For tomography, we further subset these earthquakes to include only those with at least eight total P- and S-wave picks. After performing preliminary earthquake locations, we rejected travel times with residuals >1 s and >1.5 s for the P and S waves, respectively. These threshold values represent possible residuals estimated using the expected values of the anomalies and maximum length of the rays. The selection resulted in a total of 7186 P-wave and 4579 S-wave ray paths from 677 earthquakes.
Earthquake location and the tomographic inversion for the P- and S-wave velocities were performed using the LOTOS code (Koulakov, 2009), which is freely available at http://www.ivan-art.com/science/LOTOS. The main input data for the algorithm are the arrival times of P and S waves and station coordinates.
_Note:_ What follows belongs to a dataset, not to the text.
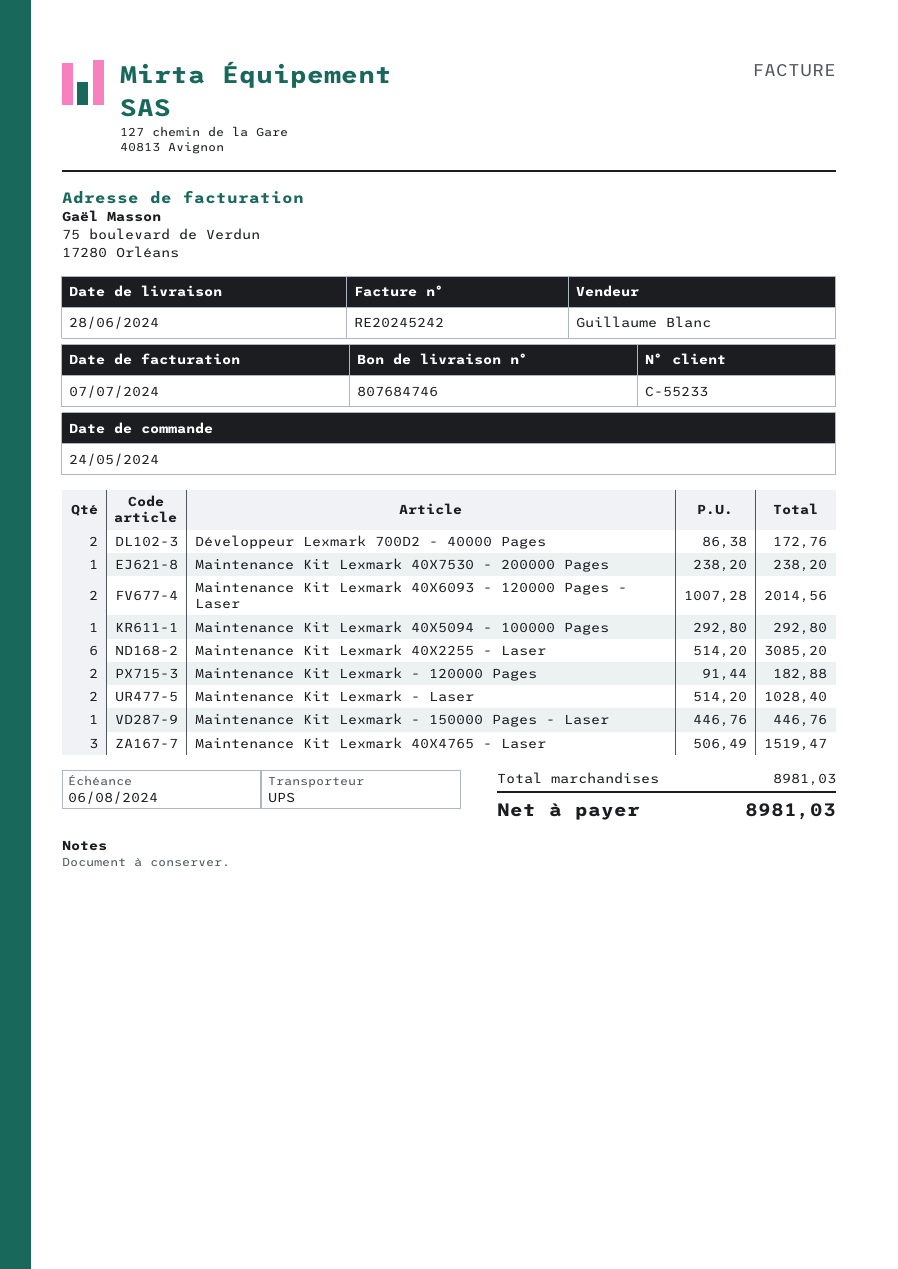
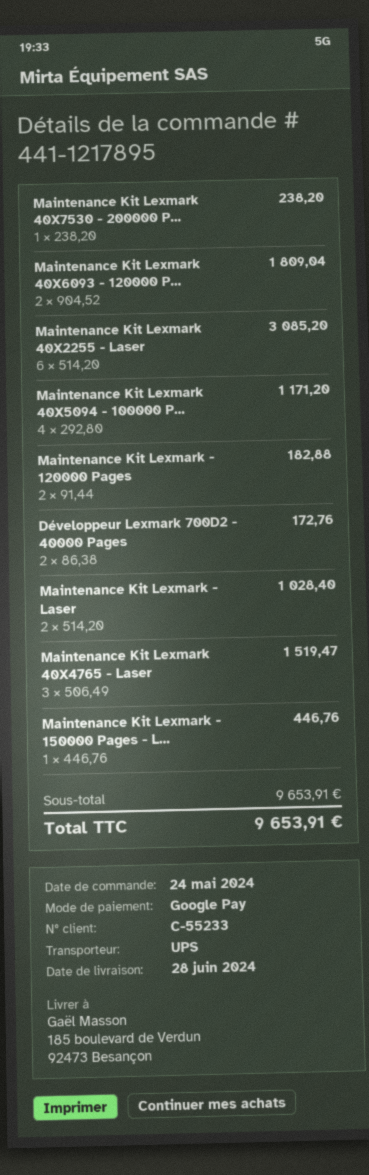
Maintenance Kit Lexmark 40X6093 - 120000 Pages - Laser: 2 x 1007.28 = 2014.56 -> 2 x 904.52 = 1809.04
Maintenance Kit Lexmark 40X5094 - 100000 Pages: 1 x 292.80 = 292.80 -> 4 x 292.80 = 1171.20
subtotal: 8981.03 -> 9653.91
total: 8981.03 -> 9653.91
Additional requirements include a one-dimensional (1-D) seismic velocity reference model and several user-defined parameters for different stages of calculations.
The first step is the absolute location of earthquakes within an optimum 1-D velocity model. We use the grid search method described by Koulakov and Sobolev (2006), with a fixed Vp/Vs ratio and P-wave velocities defined at a variety of depth nodes. Between these levels, velocity values are linearly interpolated. Using a grid search algorithm to locate the earthquakes is much slower than inverting the travel times, but is also considerably more stable. This helps retain as much of the original data as possible. We started searching for an optimal 1-D model from P-velocity distributions derived by Jay et al. (2012) and Ward et al. (2014). Then we perturbed velocity and Vp/Vs values to minimize the travel-time residuals and retain as many phase picks as possible in the data set with residuals smaller than the predefined thresholds. The best model obtained after several iterations is presented in Table 1. This model serves as the reference velocity structure for the 3-D tomography. Note that during this optimization procedure, we considered models with and without low-velocity layers mimicking the Altiplano-Puna magma body. We did not however detect any significant difference in residuals. This suggested that the body-wave tomography would be relatively insensitive to broad 1-D variations in mid-crustal structure.
The main part of the nonlinear tomographic process consisted of iterative repetition of the source location and matrix inversion steps. The source location was performed in an updated 3-D velocity model using the bending algorithm of ray tracing (Um and Thurber, 1987). Unlike the preliminary 1-D location procedure, at this stage we solved for hypocenter locations using an iterative gradient descent method. This inversion is faster and more precise, but less stable, than the grid search method. The velocity structure was parameterized on a grid of nodes with spacing corresponding to the density of rays. In map view, the nodes were distributed regularly with a spacing of 3 km in areas with sufficient ray density (>10% of the average ray density value). In the vertical direction, the node spacing was inversely dependent on the ray density, but nowhere <3 km. To minimize artifacts related to the grid configuration, the inversions were performed independently on four separate grids, rotated in azimuth by 0°, 22°, 45°, and 67°. These four results were then averaged into a single model.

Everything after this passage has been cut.